十歳の声なんてこんなものだと少年は言う。


「今、十歳なんですか?ちょっと待って下さい…えっ?」


どうやら混乱しているようだ。

無理もない。


「俺にもわからない。とにかく今はそういう状況だ。困惑するのはわかるが、一先ずレナンに連絡をしてもらいたい」


まだ妻に伝えられていないのだ。

すぐにでも会いたいのに、もどかしいものだ。


「そちらから直接レナン様に連絡した方が良いのでは?その方が喜ばれると思いますが」


少年の代わりに国王が応える。

「それが、私はレナン様の連絡先を知らないので出来ていないんだ。良かったらそちらで伝えてくれ」




連絡出来るようにするには、相手の魔力を通信石に通さなくてはならない。


生前の少年が許さなかったので、少年の妻の通信石は異性の者と通信できないようになっている。

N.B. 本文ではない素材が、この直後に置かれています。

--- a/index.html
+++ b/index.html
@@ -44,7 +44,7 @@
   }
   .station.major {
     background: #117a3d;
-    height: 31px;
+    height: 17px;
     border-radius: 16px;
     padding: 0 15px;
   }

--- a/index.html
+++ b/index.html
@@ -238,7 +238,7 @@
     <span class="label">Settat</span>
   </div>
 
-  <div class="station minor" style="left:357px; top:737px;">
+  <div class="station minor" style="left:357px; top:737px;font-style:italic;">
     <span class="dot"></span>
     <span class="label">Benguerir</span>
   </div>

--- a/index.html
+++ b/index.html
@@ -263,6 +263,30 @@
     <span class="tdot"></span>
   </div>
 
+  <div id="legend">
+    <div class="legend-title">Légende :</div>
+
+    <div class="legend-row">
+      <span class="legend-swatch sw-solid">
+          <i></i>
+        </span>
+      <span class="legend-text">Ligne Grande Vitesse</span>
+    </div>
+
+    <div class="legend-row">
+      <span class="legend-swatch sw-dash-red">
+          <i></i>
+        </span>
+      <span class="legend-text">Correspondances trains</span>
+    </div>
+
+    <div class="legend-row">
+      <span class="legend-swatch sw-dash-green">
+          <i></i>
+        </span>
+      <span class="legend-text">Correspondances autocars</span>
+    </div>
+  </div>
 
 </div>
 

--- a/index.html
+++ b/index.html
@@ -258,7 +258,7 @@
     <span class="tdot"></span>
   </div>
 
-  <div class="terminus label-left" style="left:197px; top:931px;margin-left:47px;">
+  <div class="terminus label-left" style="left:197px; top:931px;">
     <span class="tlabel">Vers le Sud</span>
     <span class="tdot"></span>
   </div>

「わかりました、こちらで伝えていきます。ちなみに兄上は今どちらにいるのですか?パルスの王城でよろしいですか?」

迎えに行くので、と言われた。


「とある子爵の家だが…」

説明が難しい。


「今から私とパルスの王城へ行く。そちらに来てもらって構わないよ」

「ルアネド、いいのか?」


生前は友人だったが、今はただの平民だ。


しかも一応仕えていた主が犯罪をおかして事情聴取中なのに。


「この国で私の言うことを聞かない者がいるわけがない」


きっぱりと国王は断言する。


「では待ってるよ、ティタン様。それまで君の兄上は国賓扱いで優遇させてもらうからね」


少年への最高のおもてなしを約束された。


「ルアネド様、ありがとうございます!」

通信石越しに聞こえた声は感謝に満ちていた。